- _Problem statement_:
Every line containing the word "cell" must be pulled from the records.

- _Supplied entries_:
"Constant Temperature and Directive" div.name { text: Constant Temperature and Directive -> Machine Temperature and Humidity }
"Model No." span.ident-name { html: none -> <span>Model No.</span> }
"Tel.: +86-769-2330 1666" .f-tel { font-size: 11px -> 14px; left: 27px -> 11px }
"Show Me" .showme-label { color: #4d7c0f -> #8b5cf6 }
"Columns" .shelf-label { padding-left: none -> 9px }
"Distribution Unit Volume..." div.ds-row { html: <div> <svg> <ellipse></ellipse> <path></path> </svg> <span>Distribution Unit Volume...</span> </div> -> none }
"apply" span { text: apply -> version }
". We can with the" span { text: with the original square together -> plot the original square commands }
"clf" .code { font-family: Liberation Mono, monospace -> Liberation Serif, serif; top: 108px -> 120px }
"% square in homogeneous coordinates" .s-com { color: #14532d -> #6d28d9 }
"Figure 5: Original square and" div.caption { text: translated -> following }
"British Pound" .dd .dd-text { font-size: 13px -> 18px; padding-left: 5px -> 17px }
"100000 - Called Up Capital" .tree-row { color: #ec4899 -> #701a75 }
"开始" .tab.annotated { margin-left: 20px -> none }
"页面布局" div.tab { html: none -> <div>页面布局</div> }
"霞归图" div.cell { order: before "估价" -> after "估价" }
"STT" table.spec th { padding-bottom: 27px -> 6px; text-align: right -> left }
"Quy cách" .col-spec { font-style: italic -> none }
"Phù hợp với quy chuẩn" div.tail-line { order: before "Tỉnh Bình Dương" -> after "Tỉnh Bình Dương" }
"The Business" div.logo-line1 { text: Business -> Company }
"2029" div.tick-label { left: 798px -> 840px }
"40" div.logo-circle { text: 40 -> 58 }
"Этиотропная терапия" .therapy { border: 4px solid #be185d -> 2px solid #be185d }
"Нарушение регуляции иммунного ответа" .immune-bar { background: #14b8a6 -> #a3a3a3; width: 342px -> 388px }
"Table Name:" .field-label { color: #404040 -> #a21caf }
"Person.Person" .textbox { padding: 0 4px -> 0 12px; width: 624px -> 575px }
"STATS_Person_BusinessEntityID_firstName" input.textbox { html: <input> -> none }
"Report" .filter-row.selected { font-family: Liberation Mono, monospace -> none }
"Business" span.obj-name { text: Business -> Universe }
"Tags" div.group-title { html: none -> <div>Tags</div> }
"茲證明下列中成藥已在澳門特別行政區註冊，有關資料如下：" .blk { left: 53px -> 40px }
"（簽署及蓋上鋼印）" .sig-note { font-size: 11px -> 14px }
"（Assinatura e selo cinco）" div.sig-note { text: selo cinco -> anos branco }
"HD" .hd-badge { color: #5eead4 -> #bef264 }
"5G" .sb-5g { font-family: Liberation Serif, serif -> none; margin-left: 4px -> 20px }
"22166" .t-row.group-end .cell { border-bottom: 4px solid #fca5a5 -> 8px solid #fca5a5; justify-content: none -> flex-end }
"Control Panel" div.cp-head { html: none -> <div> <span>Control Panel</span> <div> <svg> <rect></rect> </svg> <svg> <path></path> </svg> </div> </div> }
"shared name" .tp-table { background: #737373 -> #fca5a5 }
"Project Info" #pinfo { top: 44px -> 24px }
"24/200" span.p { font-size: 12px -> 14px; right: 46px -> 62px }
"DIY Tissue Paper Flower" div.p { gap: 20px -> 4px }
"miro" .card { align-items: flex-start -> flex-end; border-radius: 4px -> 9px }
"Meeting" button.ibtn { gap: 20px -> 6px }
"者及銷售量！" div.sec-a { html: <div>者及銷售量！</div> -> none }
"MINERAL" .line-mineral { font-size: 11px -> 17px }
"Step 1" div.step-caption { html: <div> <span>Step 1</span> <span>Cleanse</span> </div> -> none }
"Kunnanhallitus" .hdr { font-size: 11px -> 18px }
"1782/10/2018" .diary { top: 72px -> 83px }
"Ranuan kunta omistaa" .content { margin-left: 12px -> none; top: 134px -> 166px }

- _Response_:
"霞归图" div.cell { order: before "估价" -> after "估价" }
"22166" .t-row.group-end .cell { border-bottom: 4px solid #fca5a5 -> 8px solid #fca5a5; justify-content: none -> flex-end }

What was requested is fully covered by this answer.